Тверской Баскак
Читать книгу "Тверской Баскак"
— Не ушел знать Турслан то!
Я поднимаю на него взгляд.
— Живой он! Надо бы помочь. Может заберем его с собой, а⁈
Калида меряет меня сомневающимся взглядом, и в этот момент в моем сознании проявляется знакомый скрипучий голос моего непрошенного куратора.
«Даже не думай! Я повторять больше не буду. Ты свидетель! Ни во что вмешиваться права не имеешь. Оставь этого человека и уезжай!»
Подъехал Куранбаса, и теперь оба моих помощника смотрят на меня так, что сомневаться не приходится, какого мнения они о моей затее. Если бы они могли слышать мой внутренний голос, то согласились бы с ним безоговорочно. Они все еще в седле и слезать не торопятся, явно надеясь, что я сейчас передумаю.

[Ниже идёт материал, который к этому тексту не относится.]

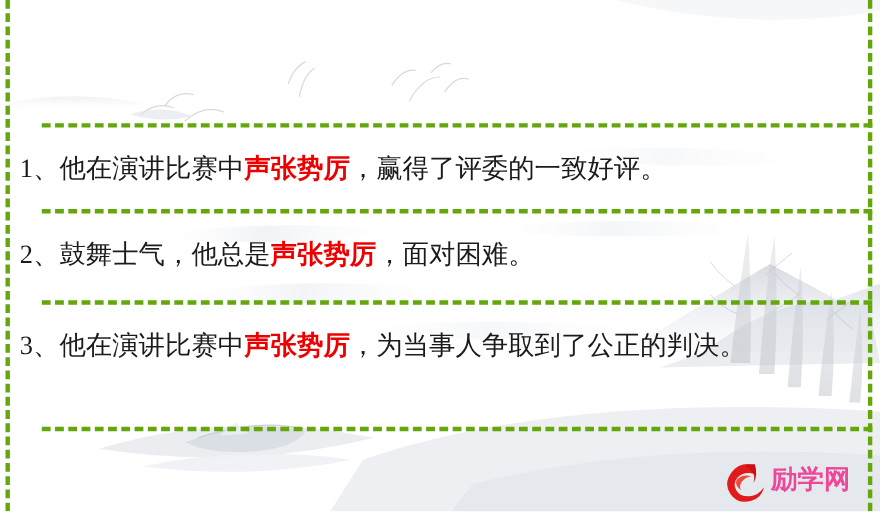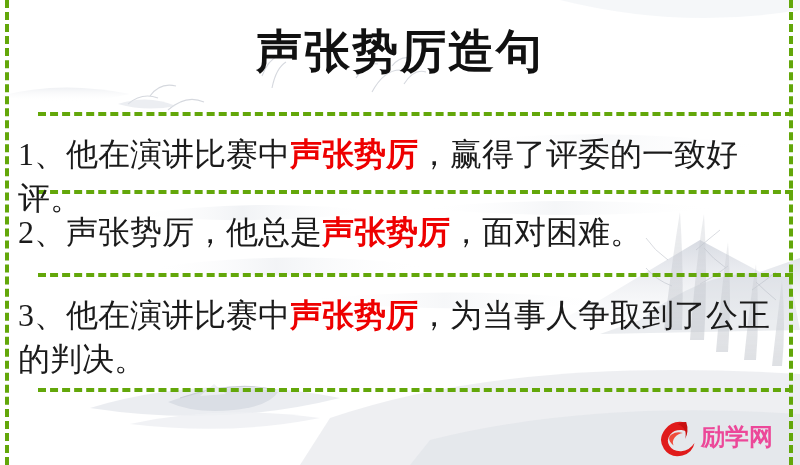"声张势厉造句" div.title { html: <div>声张势厉造句</div> -> none }
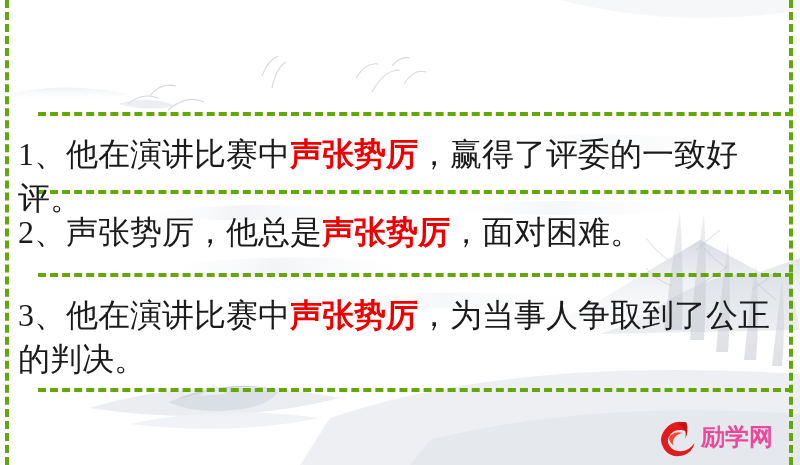"1、他在演讲比赛中声张势厉，赢得了评委的一致好评。" .sentence-row { font-size: 32px -> 24px }
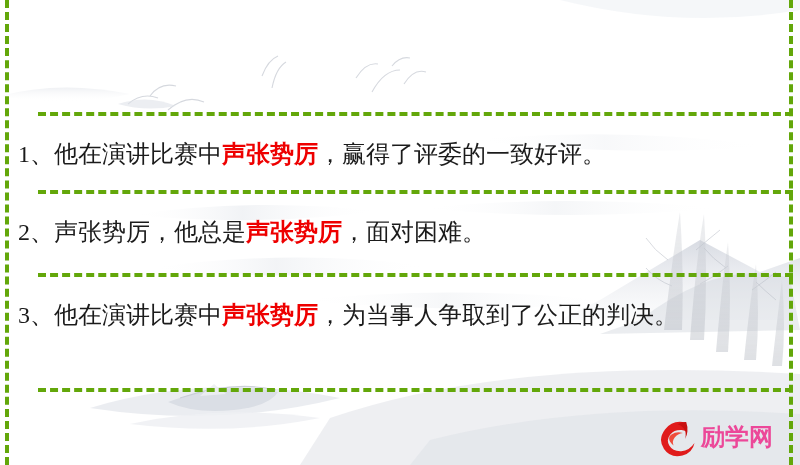"声张势厉，他总是" span { text: 声张势厉 -> 鼓舞士气 }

Мне бы, действительно, передумать, но я почему-то этого не делаю. Ну не могу я бросить умирающего, ну выше это моих сил! Мама-папа меня по-другому воспитывали, чтобы вот так встать и уйти, оставив человека умирать. Проскачи я мимо, не остановись, и вопроса бы не было, но уж коли увидел эту смертную муку в его глазах, коли услышал его срывающееся «помоги…»
Как я могу его оставить здесь умирать, да этот взгляд до конца жизни будет меня мучить!
Вот теперь я понимаю и свое дурное предчувствие, и недавнее подспудное желание умчаться поживей.
Словно почувствовав мое сомнение, вновь всплыл недовольный скрипучий голос.
«Что ты не понял⁈ Я сказал тебе убираться и не вмешиваться! Этому человеку суждено сегодня умереть, и не твое дело встревать!»
Я слышу звучащую в словах ярость, и мне жутко не хочется злить всемогущего старца, но и бросить умирающего я уже не могу. За мной такое водится, то тихий, благоразумный, а то попадет шлея под хвост и наворочу делов, что и сам потом не рад.
Поднимаю жесткий взгляд на Калиду.
— Этот человек не бросил меня в степи одного в беде, и мне негоже оставлять его умирать без помощи. — Добавляю твердости в голосе. — Быстро грузите его на лошадь и уходим. Оторвемся, там и помощь ему окажем, если еще живой будет.
Оба, и Калида, и Куранбаса, почти в унисон вздохнули с одинаковым осуждающим значением, мол, хозяин барин, а затем все же спрыгнули на землю. Взгромоздив тело поперек седла заводной лошади, они приторочили его ремнями, чтобы не упал и посмотрели на меня, мол все, едем.
Утвердительно кивнув, я вскакиваю в седло и трогаюсь первым. Наш маленький караван выстраивается вслед, а в голове звучит голос старца.
«Ты сам выбрал свой путь! Считай, что наш с тобой договор отныне расторгнут. С сего дня ты здесь сам по себе и никогда в свое время больше не вернешься! Можешь делать все, что хочешь, но учти, реальность шутить не любит. Если пространство почувствует исходящую от тебя угрозу, оно тебя уговаривать как я не будет. Оно тебя просто уничтожит! Помни об этом и прощай!»
Эти слова прозвучали так буднично, да еще на полном скаку, что я по-настоящему еще не смог оценить весь ужас случившегося, как и всю громадность и безысходность потери.
Прижимаясь к гриве, я пытаюсь спрятаться в воротник от секущего ледяного ветра, а старческий, скрипучий голос, словно забыв что-то, появляется вновь.
«Да, вот еще что! Чтобы ты не считал меня совсем уж бездушным, я оставляю тебе все то, что уже подарил. Пользуйся, авось знание языков поможет тебе выжить!»